DC Edit | Assange: A lesson for world

By :  DC Comment
Update: 2024-06-26 19:00 GMT
WikiLeaks founder Julian Assange gestures after landing at RAAF air base Fairbairn in Canberra, Australia, Wednesday, June 26 2024. Assange has returned to his homeland Australia aboard a charter jet hours after pleading guilty to obtaining and publishing U.S. military secrets in a deal with Justice Department prosecutors that concludes a drawn-out legal saga. AP/PTI

Mr Julian Assange, journalist and whistleblower who published reams of secret documents that were classified information to expose the wrongdoings of a superpower in war, including on how it killed civilians in wars in Afghanistan and Iraq, is a free man who is back Down Under, though convicted under US law.

A plea deal was cut 14 years after Mr Assange ran into trouble but was seen as a hero by the liberals because he revealed secrets that Washington wished to hide and riled the US Establishment into hounding a publisher it saw as a dangerous anarchist.
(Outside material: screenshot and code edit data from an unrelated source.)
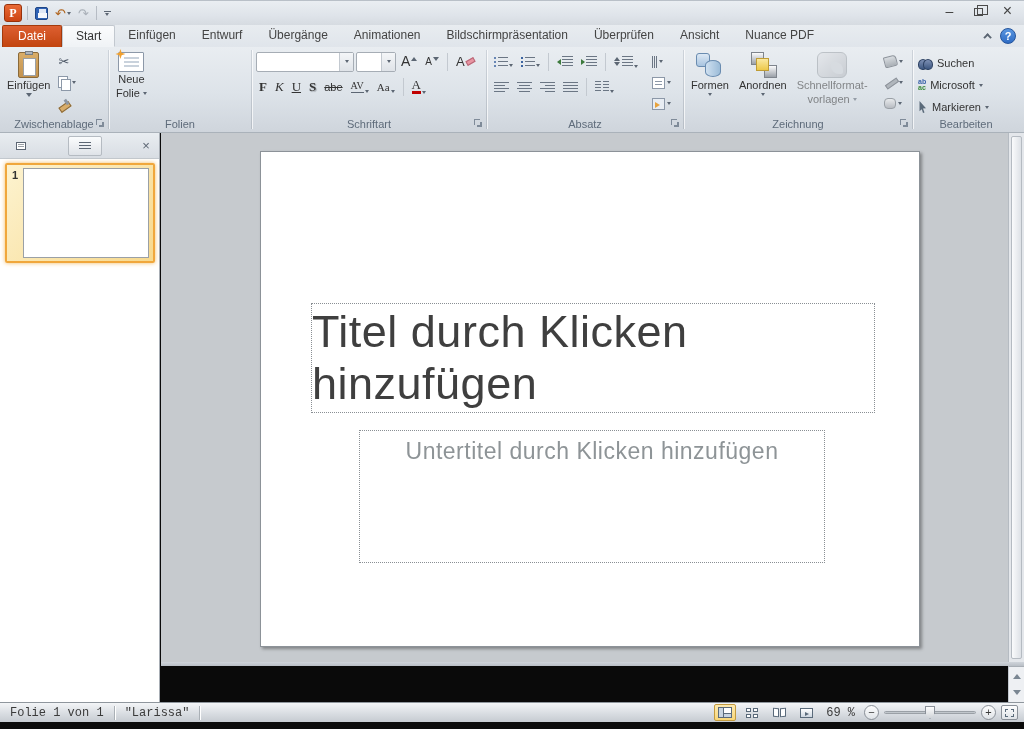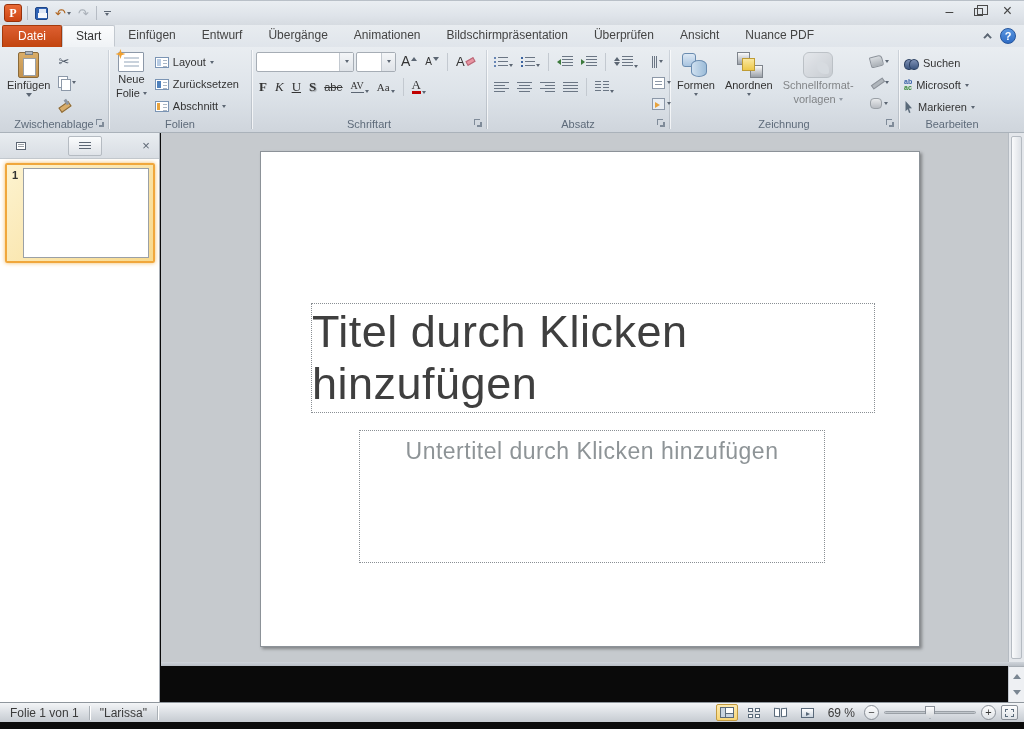"Layout" div.minicol { html: <div> <div> <span></span> <span>Layout</span> <span></span> </div> <div> <span></span> <span>Zurücksetzen</span> </div> <div> <span></span> <span>Abschnitt</span> <span></span> </div> </div> -> none }
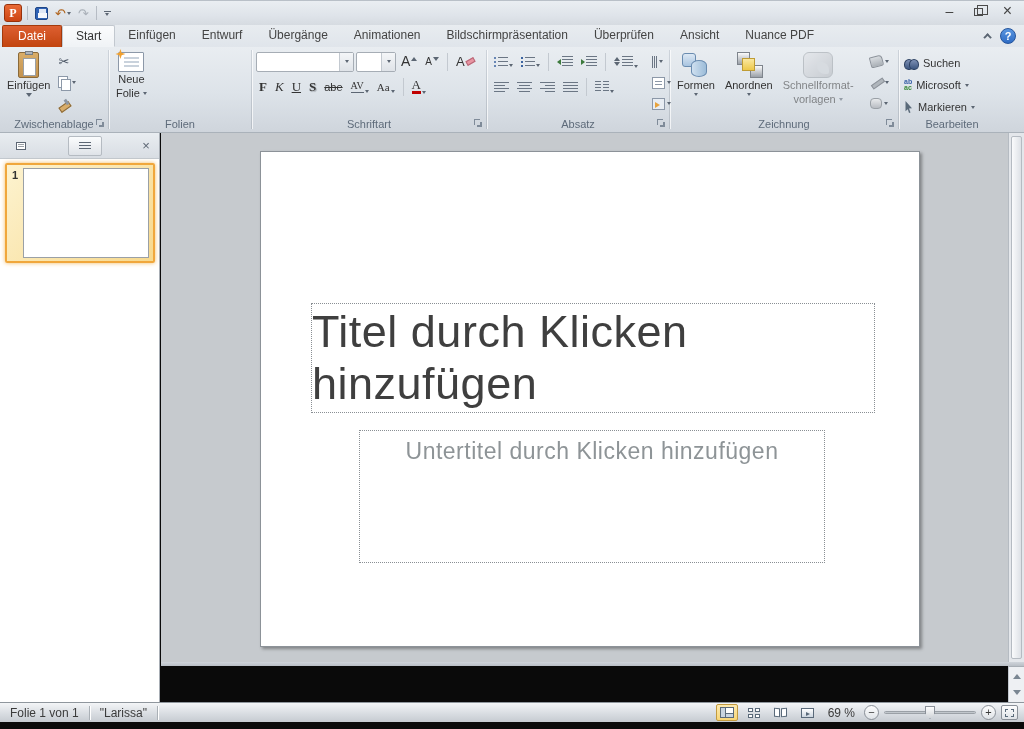"Absatz" div.grp { width: 182px -> 196px }
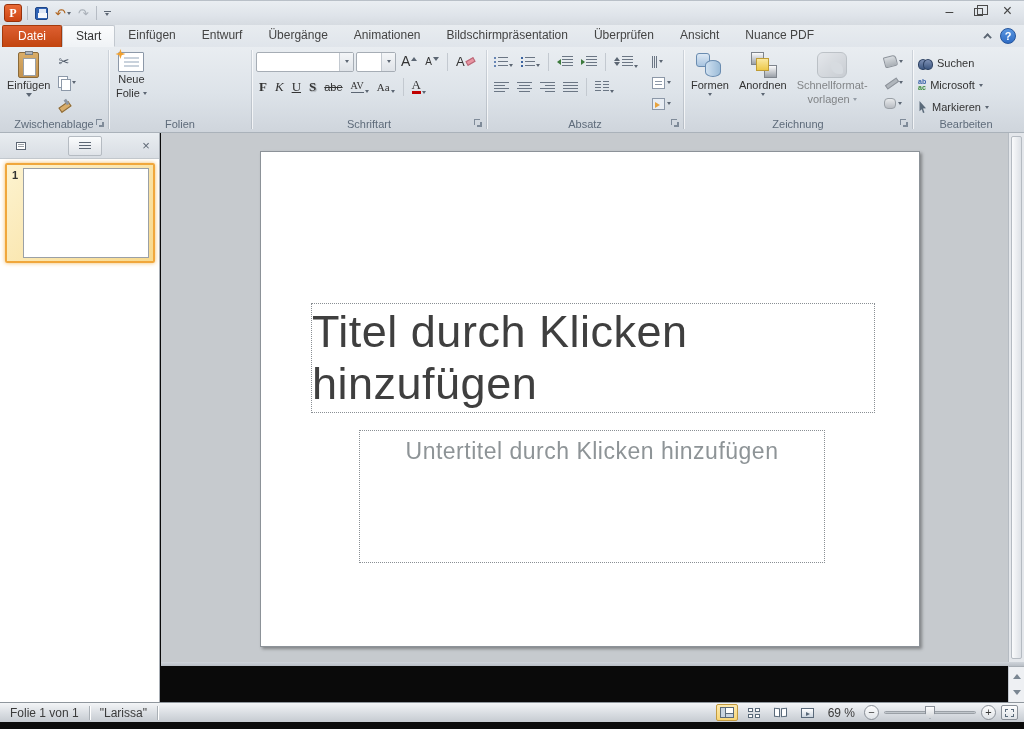"Folie 1 von 1" .sb-item { font-family: none -> Liberation Mono, monospace }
The power of the state to prosecute those it classifies as criminals or enemies has, however, not ended despite the ordeals that the publisher of classified information faced in a unique battle.

Political scenarios by which Mr Donald Trump could be President of the United States and Mr Keir Starmer leading a Labour government in the UK may have led to the hastening of this longstanding cause celebre towards a conclusion that may prove popular with the people at large.

The fact is the enormity of state power, even in an old and avowedly model democracy, has not changed. That was always apparent in the ordeals that Mr Assange faced, in self-exile in the Ecuadorian embassy in London and, when forced out of there under Mr Trump’s prompting, in virtual solitary confinement in the high security Belmarsh prison in London where for 24 hours a day he had only his books for company.

Mr Assange argued that the First Amendment and the Espionage Act are in contradiction with each other but that it would be difficult to win such a case given the circumstances. The fact is the same model of democracy will long survive an embarrassing challenge that came in the WikiLeaks exposes, some of which touched the Indian political spectrum too as private conversations among diplomats became public knowledge.

Mr Assange may be Australian where there is no constitutional right to free speech and press freedom does not exist to the extent it may in the US, but his sacrifices to fight for absolute freedom of speech will not go unappreciated.

It is moot whether protection of accountability journalism has been enhanced or watered down in the longrunning Assange saga, but the showing up of how state power can be and is often misused will hold a lesson for the modern world.